Published May 12, 2007

ST. PETERSBURG - Disappointed that state lawmakers refused to help a man who spent 24 years in prison for a robbery, kidnapping and rape he didn't commit, a longtime Habitat for Humanity leader has launched his own relief campaign.

Norm Bungard, a Seminole resident, is offering to the highest bidder a guided tour of St. Petersburg's Midtown and a few extras.

The money will go to Alan Crotzer, who was released from prison after DNA tests showed that he didn't commit rape.

This month, legislators refused to compensate Crotzer for the time he spent in prison, more than half his life.

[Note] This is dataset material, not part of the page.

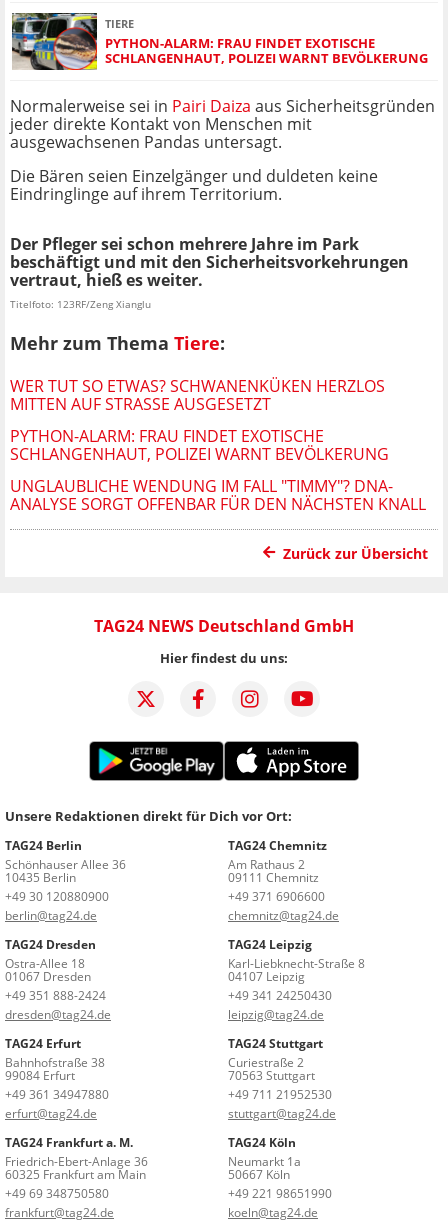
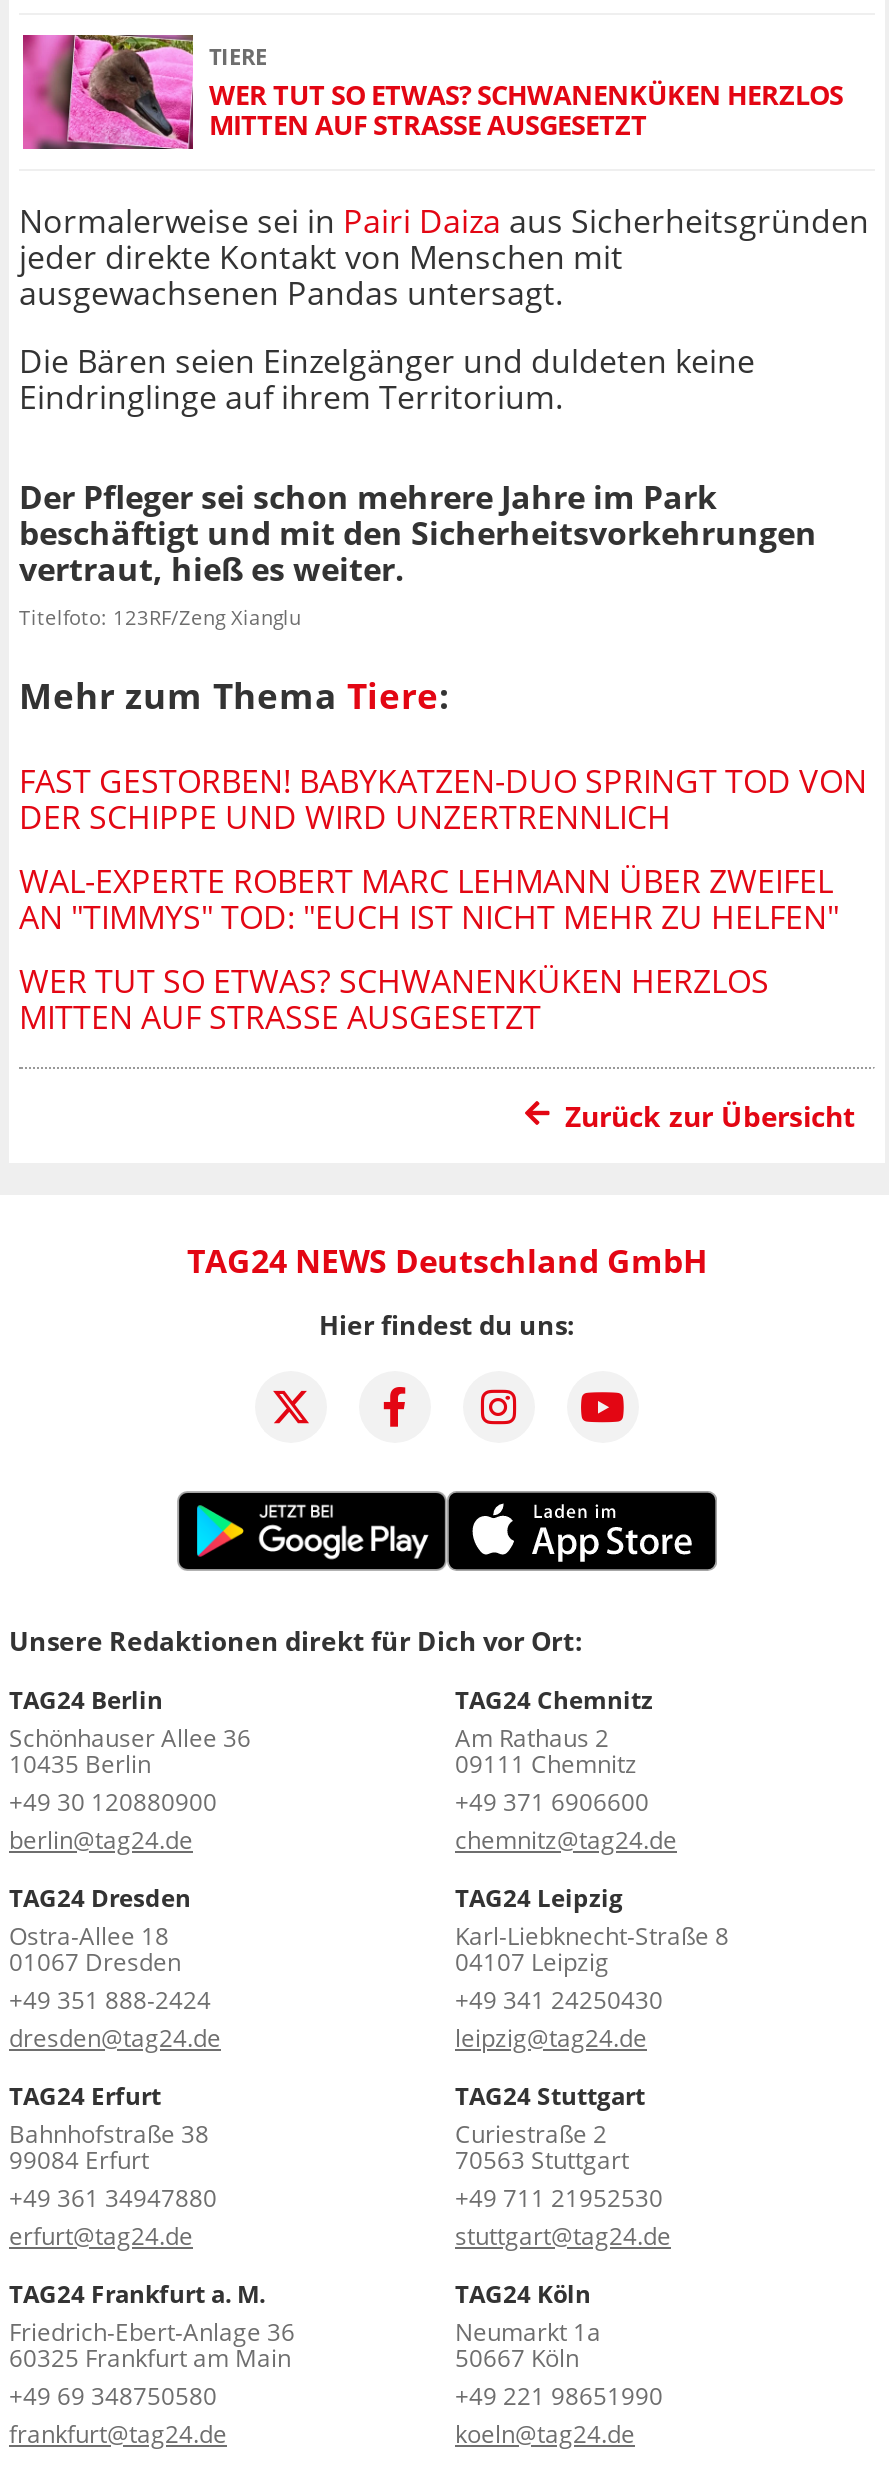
[11,12,428,71] [image] | PYTHON-ALARM: FRAU FINDET EXOTISCHE | SCHLANGENHAUT, POLIZEI WARNT BEVÖLKERUNG -> [21,33,843,151] [image] | WER TUT SO ETWAS? SCHWANENKÜKEN HERZLOS | MITTEN AUF STRASSE AUSGESETZT
none -> [19,758,867,938] FAST GESTORBEN! BABYKATZEN-DUO SPRINGT TOD VON | DER SCHIPPE UND WIRD UNZERTRENNLICH | WAL-EXPERTE ROBERT MARC LEHMANN ÜBER ZWEIFEL | AN "TIMMYS" TOD: "EUCH IST NICHT MEHR ZU HELFEN"
moved [10,375,385,415] -> [19,958,769,1038]: WER TUT SO ETWAS? SCHWANENKÜKEN HERZLOS | MITTEN AUF STRASSE AUSGESETZT
[10,425,426,515] PYTHON-ALARM: FRAU FINDET EXOTISCHE | SCHLANGENHAUT, POLIZEI WARNT BEVÖLKERUNG | UNGLAUBLICHE WENDUNG IM FALL "TIMMY"? DNA- | ANALYSE SORGT OFFENBAR FÜR DEN NÄCHSTEN KNALL -> none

Bungard will conduct the tour in a Hummer. He won use of the vehicle from Dew Cadillac in a benefit auction for the Free Clinic.

"I want to do something as a citizen, and make no mistake, I am not judging our judicial system. I have to trust that we, societally, collectively, did the best we could 24 years ago, " Bungard said. "I just wanted a kind of grass roots sort of thing to help out. He's got a little bit of public sympathy and empathy, but that doesn't help with the groceries, " he said.

A retired Social Security official, Bungard kicked off the drive with a $250 donation.

The highest bidder will make out a check to a church for the Alan Crotzer fund, Bungard said. The church has yet to be determined, he said.

"I am not collecting money. I want to make that very, very clear, " said Bungard, who has a history of getting involved in community causes and has served as president of Habitat for Humanity, which builds homes for needy people.

The tour, he said, will last two to four hours and include lunch, possibly at the landmark Munch's Restaurant on Sixth Street S. A stop at the St. Petersburg Social Security office is likely.

Bungard also promises a surprise: a visit to a longtime Midtown resident who is full of stories and historic knowledge.